The House Energy and Commerce Committee passed the bill on May 21. But Waxman–Markey is still a long way from law. Six other House committees, including Ways and Means and Agriculture, have to pass the bill in order for a full vote to take place on the House floor. Expectations are that the full House vote will take place before the August congressional recess, perhaps before the July 4 recess.

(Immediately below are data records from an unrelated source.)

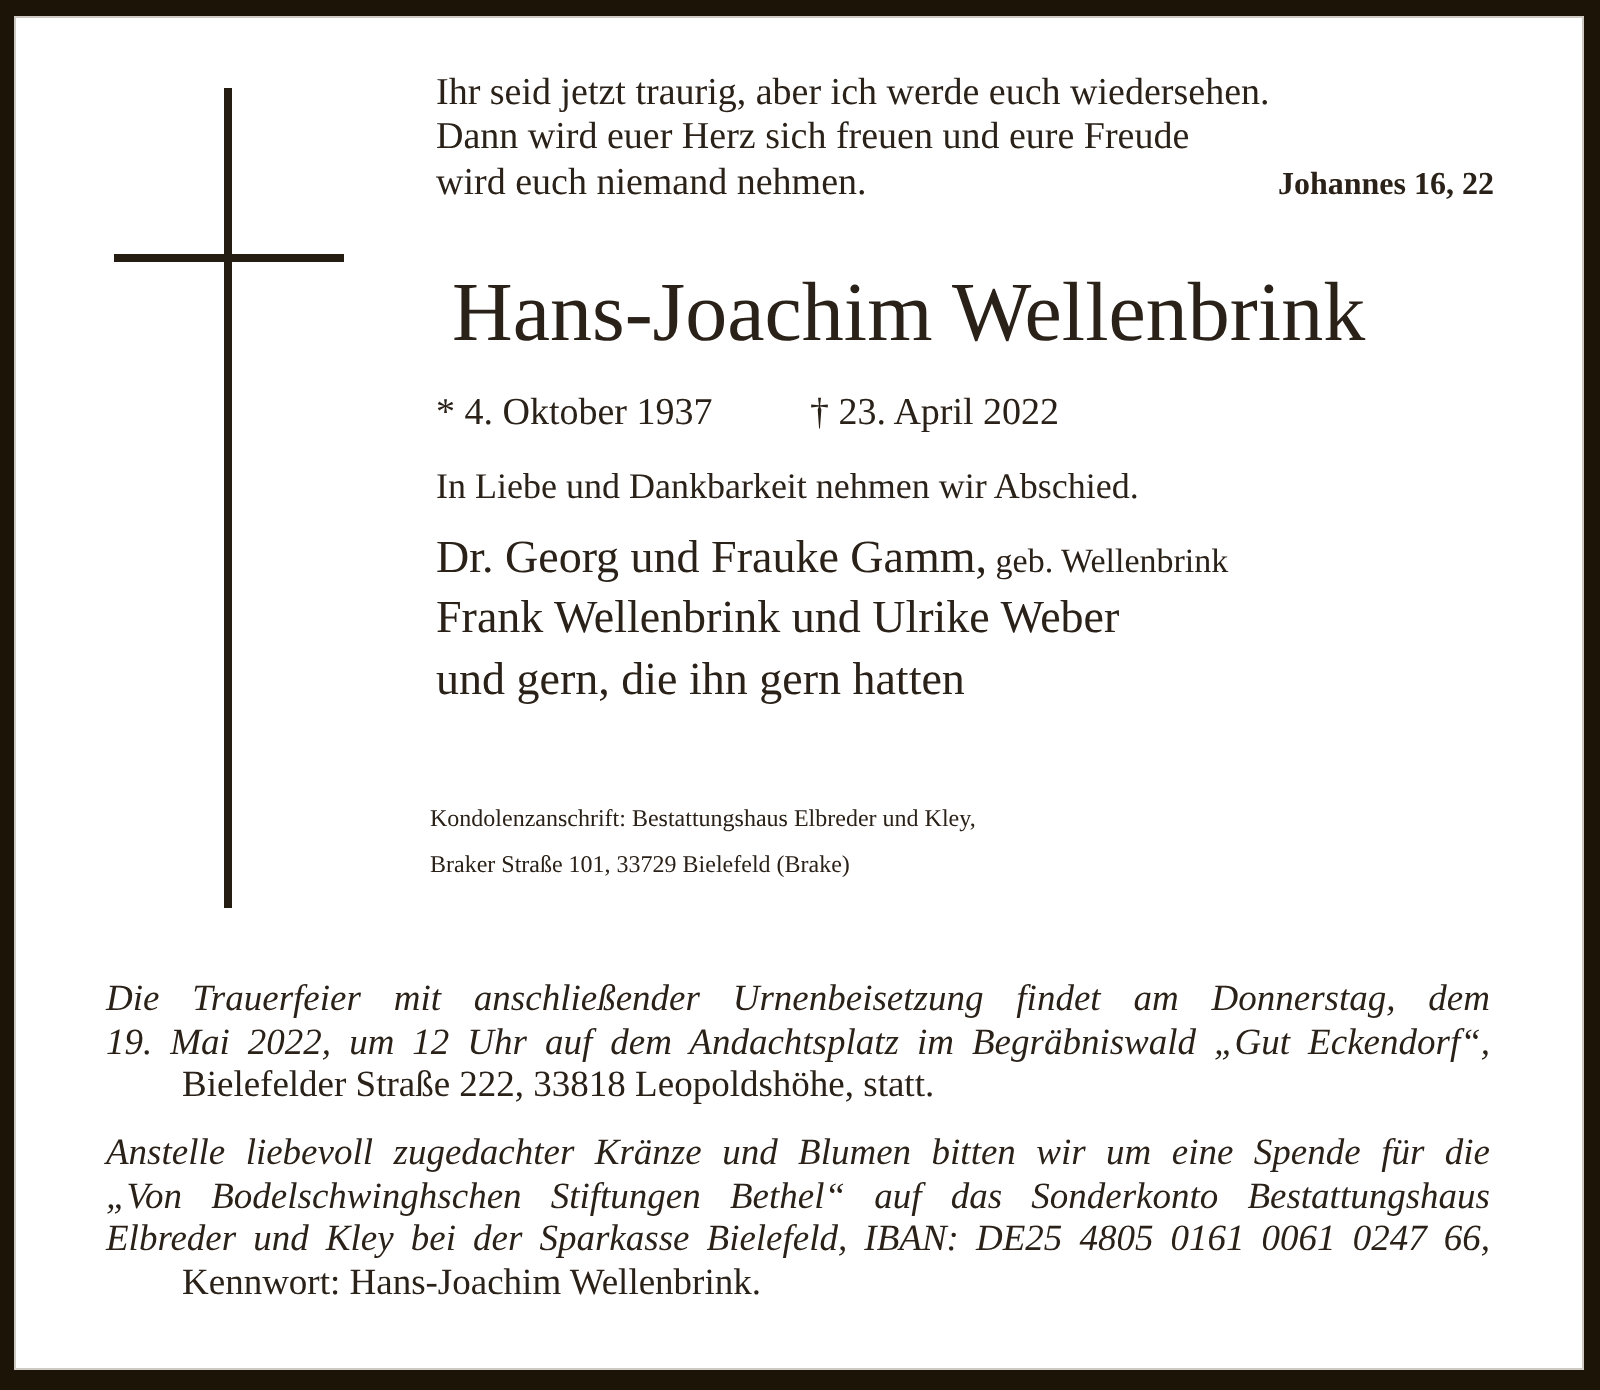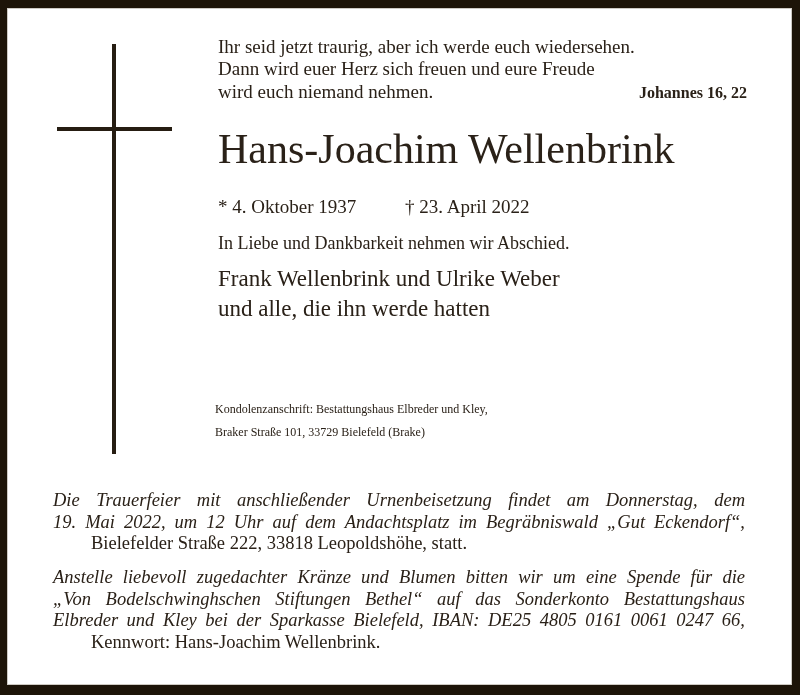--- a/index.html
+++ b/index.html
@@ -23,7 +23,7 @@
   .verse-ref { margin-left:auto; font-size:16px;font-weight:bold; }
 
   .title {
-    position:absolute; left:218px; top:128px; margin:0;
+    position:absolute; left:218px; top:128px; margin:8px;
     font-size:42px; line-height:42px; font-weight:normal; white-space:nowrap;
   }
 

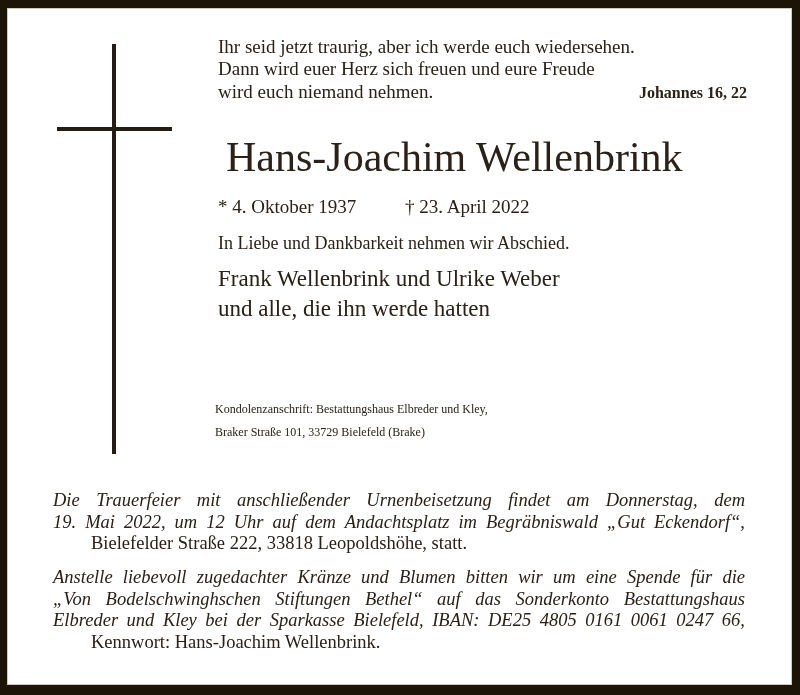--- a/index.html
+++ b/index.html
@@ -72,6 +72,9 @@
 
 <div class="mourners">
   <div class="mourner-line">
+    <span>Dr. Georg und Frauke Gamm,</span><span class="mourner-suffix"> geb. Wellenbrink</span>
+  </div>
+  <div class="mourner-line">
     <span>Frank Wellenbrink und Ulrike Weber</span><span class="mourner-suffix"></span>
   </div>
   <div class="mourner-line">

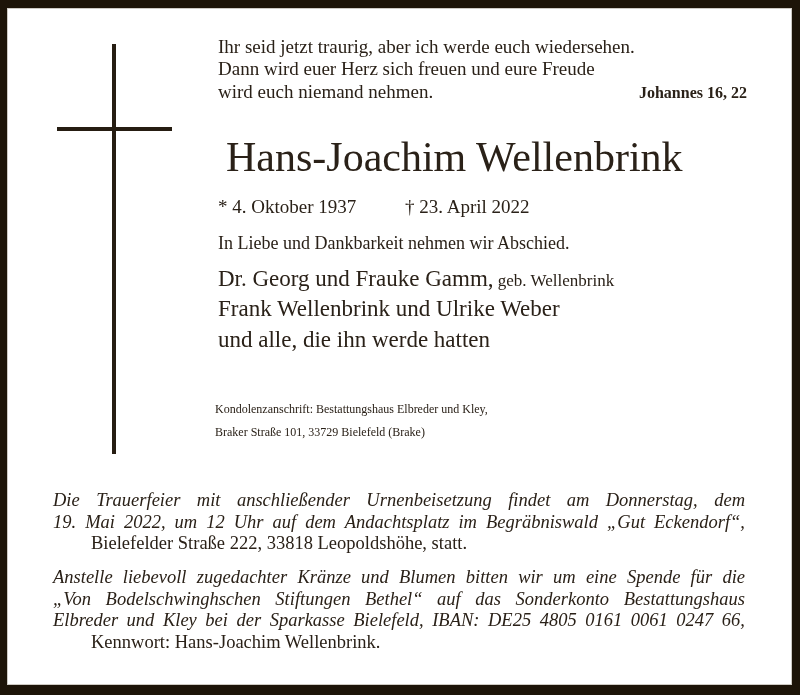--- a/index.html
+++ b/index.html
@@ -78,7 +78,7 @@
     <span>Frank Wellenbrink und Ulrike Weber</span><span class="mourner-suffix"></span>
   </div>
   <div class="mourner-line">
-    <span>und alle, die ihn werde hatten</span><span class="mourner-suffix"></span>
+    <span>und gern, die ihn gern hatten</span><span class="mourner-suffix"></span>
   </div>
 </div>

If the bill makes it through the House, it will still need to go through the sausage grinder known as the Senate, where additional changes will most certainly be made. Ultimately, the odds the bill will pass in its current form are slim. But the version of the bill currently being considered is testament that the forestry and bioenergy industries are being heard in Washington. Those interested should make sure to contact their legislators and check in with their advocacy groups to ensure Washington continues to support a broader definition of biomass.